Could you reproduce the lines below from the one with "Technique to frame your data as a story." through the one with "3): [ICON: Blueprint]"? Keep both ends and add nothing.

---------- Source material ----------

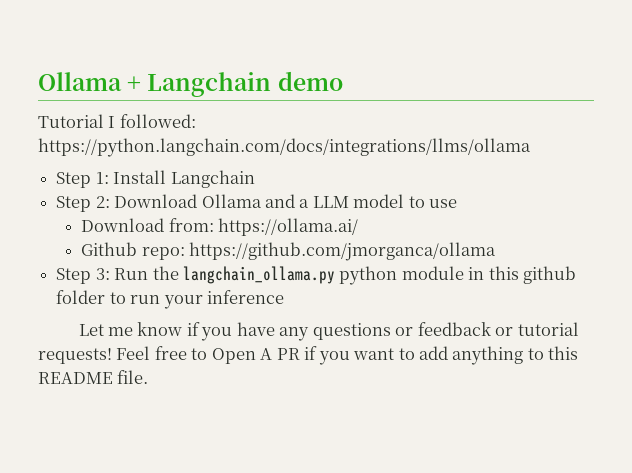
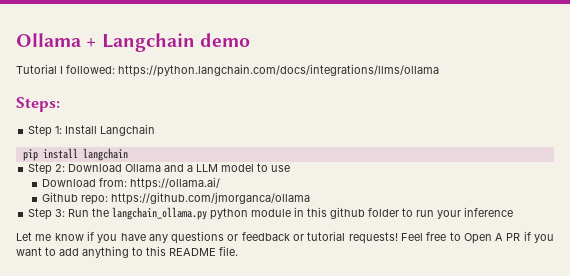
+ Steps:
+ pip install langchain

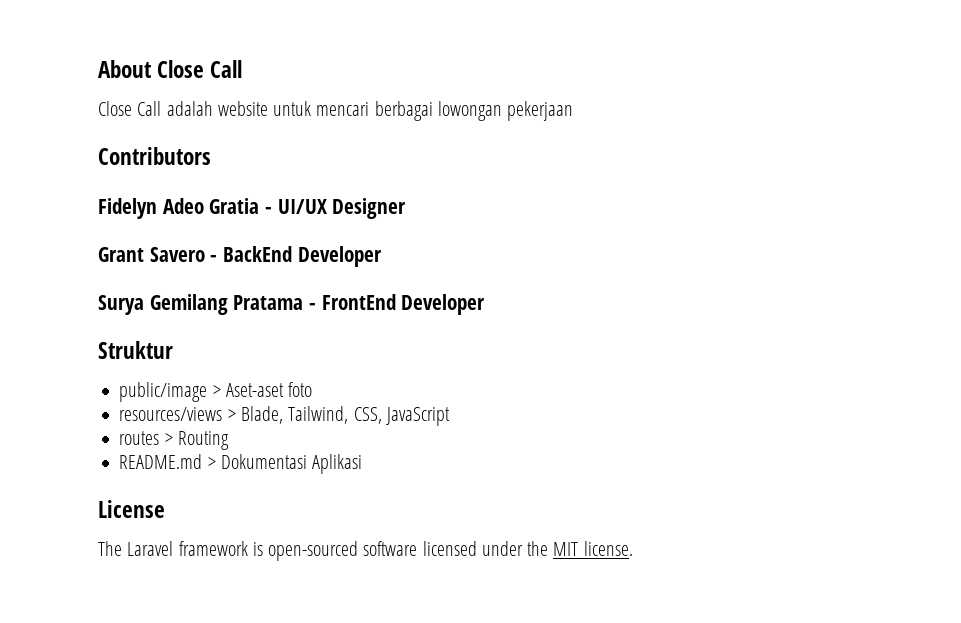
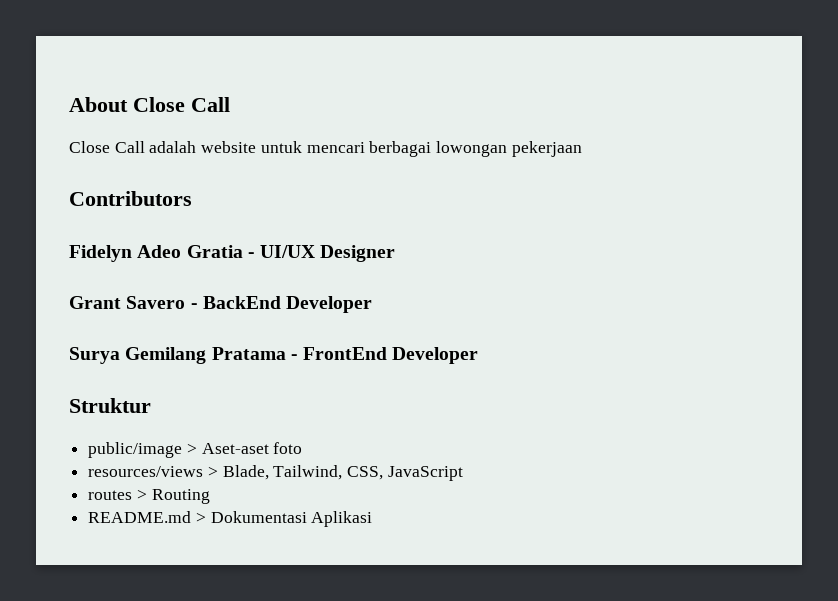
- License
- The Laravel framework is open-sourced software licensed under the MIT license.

----------
---------- Source material ----------

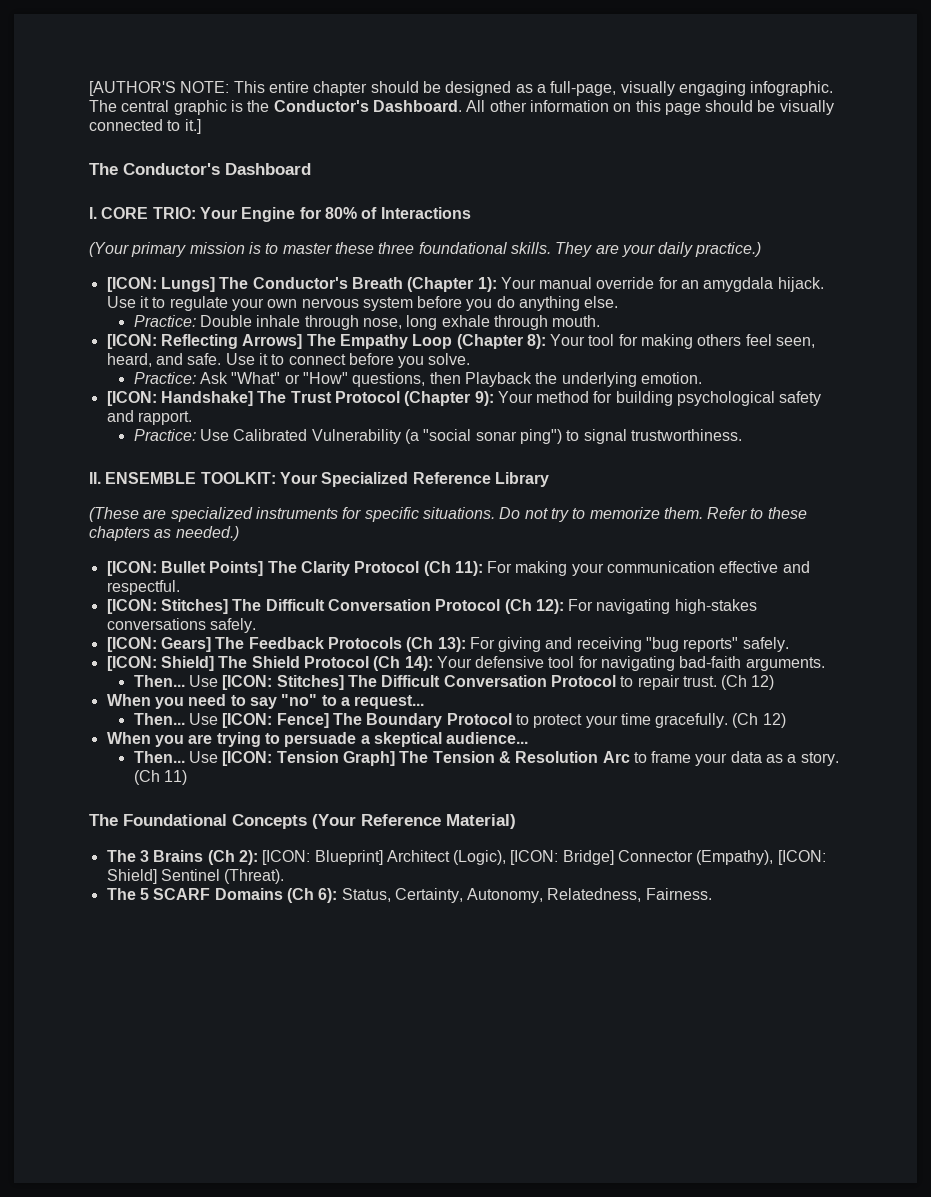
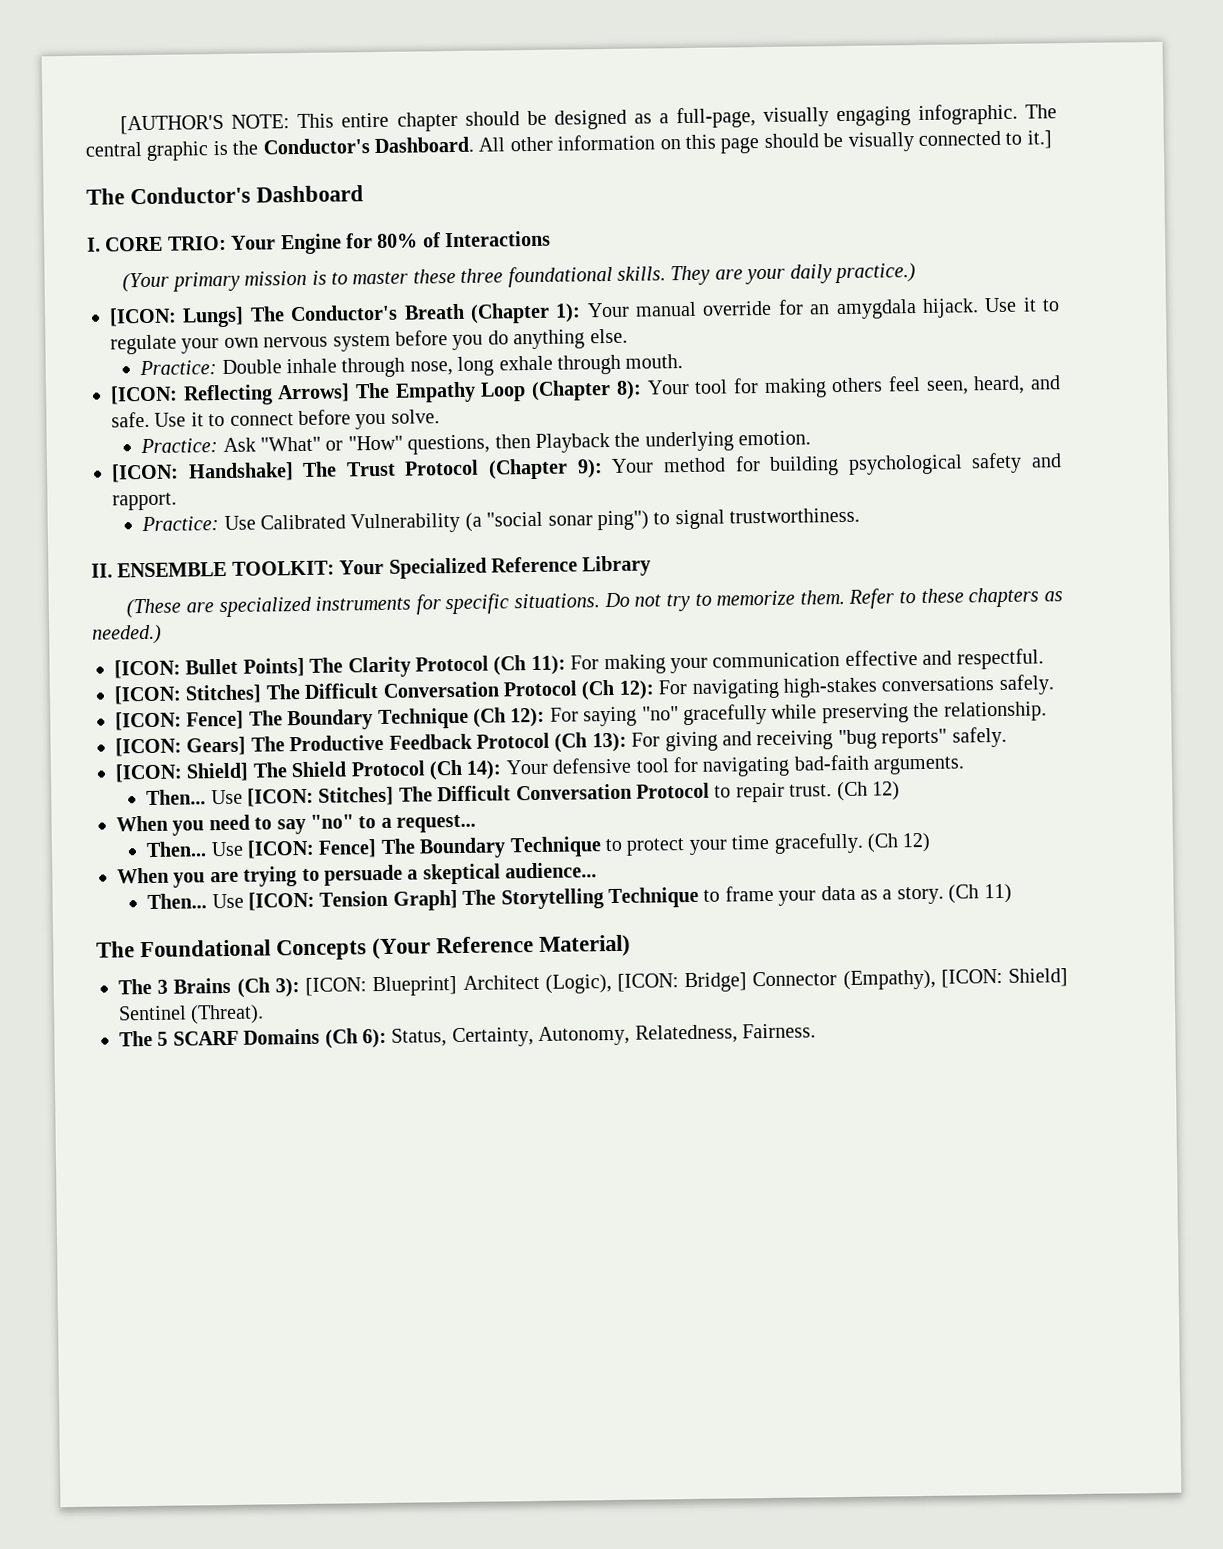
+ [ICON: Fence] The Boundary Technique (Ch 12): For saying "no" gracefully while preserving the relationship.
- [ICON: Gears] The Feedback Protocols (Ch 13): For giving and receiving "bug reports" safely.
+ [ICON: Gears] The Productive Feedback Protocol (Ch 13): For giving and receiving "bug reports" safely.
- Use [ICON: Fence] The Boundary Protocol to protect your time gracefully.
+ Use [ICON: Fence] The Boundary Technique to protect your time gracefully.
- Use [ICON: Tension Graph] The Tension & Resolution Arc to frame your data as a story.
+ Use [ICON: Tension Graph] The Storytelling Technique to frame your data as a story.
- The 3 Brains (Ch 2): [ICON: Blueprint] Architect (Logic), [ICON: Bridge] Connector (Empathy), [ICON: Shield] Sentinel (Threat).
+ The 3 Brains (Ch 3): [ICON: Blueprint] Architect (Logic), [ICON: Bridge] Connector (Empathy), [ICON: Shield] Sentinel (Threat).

----------

• [Written answer]:
+ Use [ICON: Tension Graph] The Storytelling Technique to frame your data as a story.
- The 3 Brains (Ch 2): [ICON: Blueprint] Architect (Logic), [ICON: Bridge] Connector (Empathy), [ICON: Shield] Sentinel (Threat).
+ The 3 Brains (Ch 3): [ICON: Blueprint] Architect (Logic), [ICON: Bridge] Connector (Empathy), [ICON: Shield] Sentinel (Threat).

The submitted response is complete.